[Items from a data source]
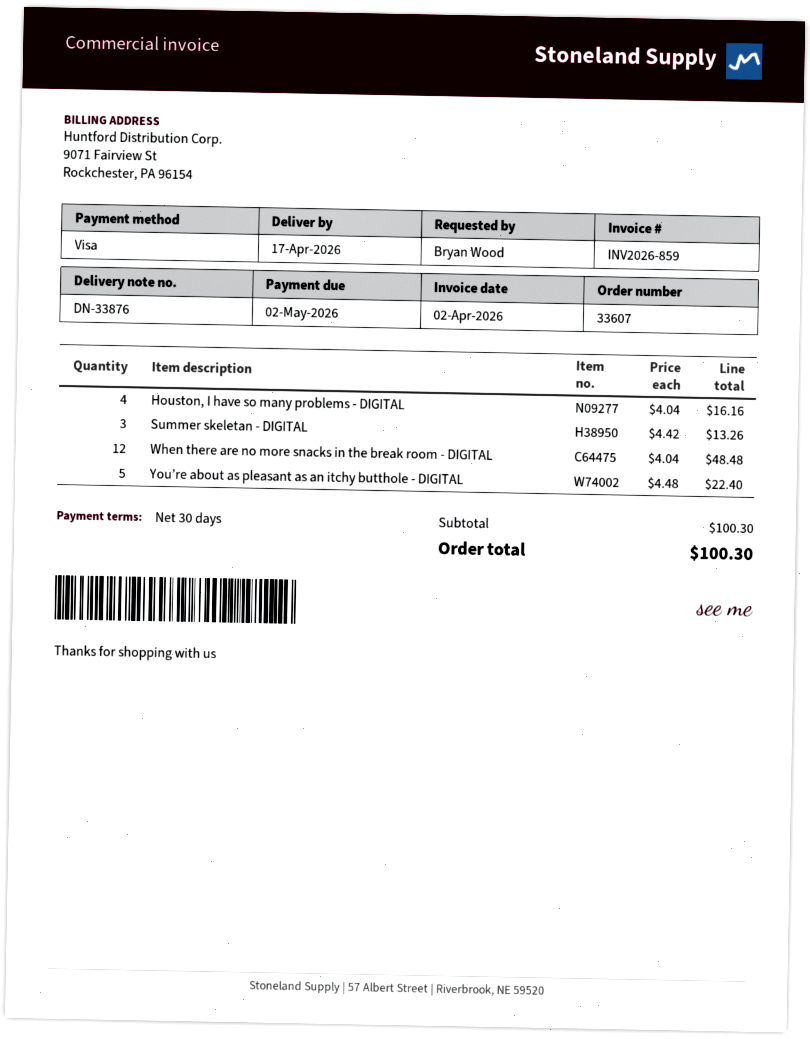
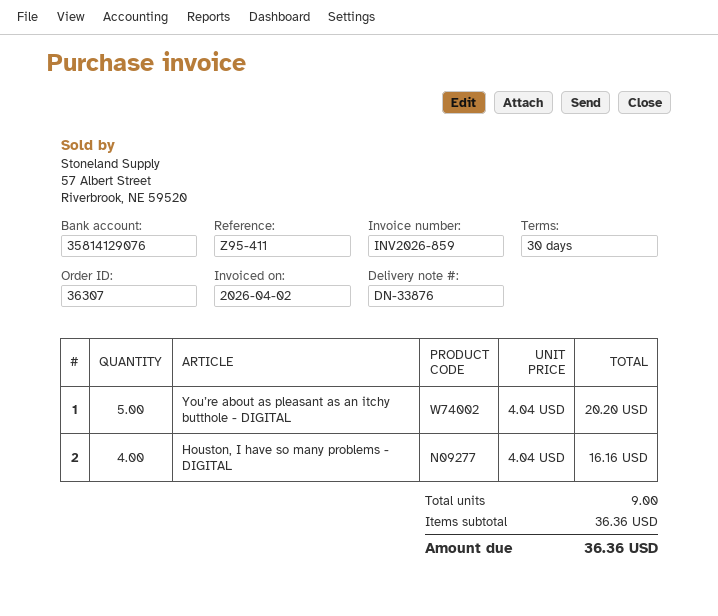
order number: 33607 -> 36307
Summer skeletan - DIGITAL: 3 x 4.42 = 13.26 -> none
When there are no more snacks in the break room - DIGITAL: 12 x 4.04 = 48.48 -> none
You’re about as pleasant as an itchy butthole - DIGITAL: 5 x 4.48 = 22.40 -> 5 x 4.04 = 20.20
subtotal: 100.30 -> 36.36
total: 100.30 -> 36.36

Work request:
The expected output is the lines from the one with "Summer skeletan - DIGITAL: 3" through the end of the data, exactly as written and nothing more.

Answer box:
Summer skeletan - DIGITAL: 3 x 4.42 = 13.26 -> none
When there are no more snacks in the break room - DIGITAL: 12 x 4.04 = 48.48 -> none
You’re about as pleasant as an itchy butthole - DIGITAL: 5 x 4.48 = 22.40 -> 5 x 4.04 = 20.20
subtotal: 100.30 -> 36.36
total: 100.30 -> 36.36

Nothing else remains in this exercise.